Tel Janus en effet, les corps intermédiaires présentent des visages distincts qu’il ne faut ni diaboliser ni aborder en des termes angéliques. Dans une société moderne, les corps intermédiaires sont des rouages importants de la démocratie (en général) ou de la démocratie sociale lorsqu’ils agissent dans l’entreprise ou dans l’univers des professions. Mais l’on ne saurait limiter leur rôle à cette dimension du moins si l’on se réfère à des contextes sociaux de plus en plus mouvants, soumis à des mutations rapides et incessantes et qui nécessitent des politiques d’anticipation et de réformes plus ou moins assumées. C’est-à-dire lorsque l’on se réfère au paradigme du changement social bien connu des sociologues, un changement qui peut mener à la mise en cause du rôle, de la fonction et du statut des corps intermédiaires.

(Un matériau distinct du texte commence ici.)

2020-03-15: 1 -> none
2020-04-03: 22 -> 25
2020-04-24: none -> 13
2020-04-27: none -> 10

En effet, par définition, un corps intermédiaire se constitue et s’organise dans une société donnée, à un moment donné et en vertu d’intérêts précis ou définis qu’il est censé représenter et défendre tout en visant autant que faire ce peut à les renforcer. Or, à l’évidence, toute mutation profonde de la société qu’elle soit subie ou volontaire, affecte les intérêts existants et conduit les corps intermédiaires à une simple alternative : s’agit-il pour eux de résister au changement quitte à adopter des stratégies purement défensives voire conservatrices ? Ou de s’adapter aux évolutions voire de les anticiper ? En termes plus crus, on pourrait dire que lorsqu’il est réel et profond, le changement social contraint les corps intermédiaires à se renouveler en profondeur ou les contraint à une pure et simple disparition à plus ou moins long terme. Et c’est en ces termes que se posent aujourd’hui l’avenir des corps intermédiaires et plus spécifiquement des syndicats.

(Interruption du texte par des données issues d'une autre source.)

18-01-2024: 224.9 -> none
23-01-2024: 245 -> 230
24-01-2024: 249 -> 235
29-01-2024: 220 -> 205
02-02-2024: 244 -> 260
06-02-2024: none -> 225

En interdisant les corporations, les tenants de la Première République avaient résolu la question à leur manière. En septembre 1944, le général de Gaulle faisait devant le Conseil national de la Résistance et le gouvernement provisoire, réunis au Palais de Chaillot, un discours où il soulignait sans ambages la suprématie et l’autorité de l’État comme unique représentant de l’intérêt général qui devait toujours l’emporter sur les intérêts particuliers et corporatistes d’où qu’ils viennent. Certes aujourd’hui, de plus en plus nombreux sont ceux qui considèrent Emmanuel Macron comme un libéral, ce qu’il est à l’évidence. Mais certains contextes du passé ne constituent-ils pas à ses yeux, de précieux repères, lui qui se réfère souvent à l’autorité de l’État ? En fait, Emmanuel Macron reste un personnage politique ambigu mais, par-delà ce constat, se pose de façon plus concrète une autre question : libérale et étatiste à la fois, sa politique est-elle ou non tenable à long terme ? Cette question, qui restera sans réponse ici, demeure cruciale. D’autant plus qu’avec elle se pose celle de l’avenir des réformes engagées ainsi que celle de l’instauration de nouveaux rapports entre l’État, les syndicats et les corps intermédiaires qui pourraient rompre avec ceux que nous avons connus depuis les années 1970.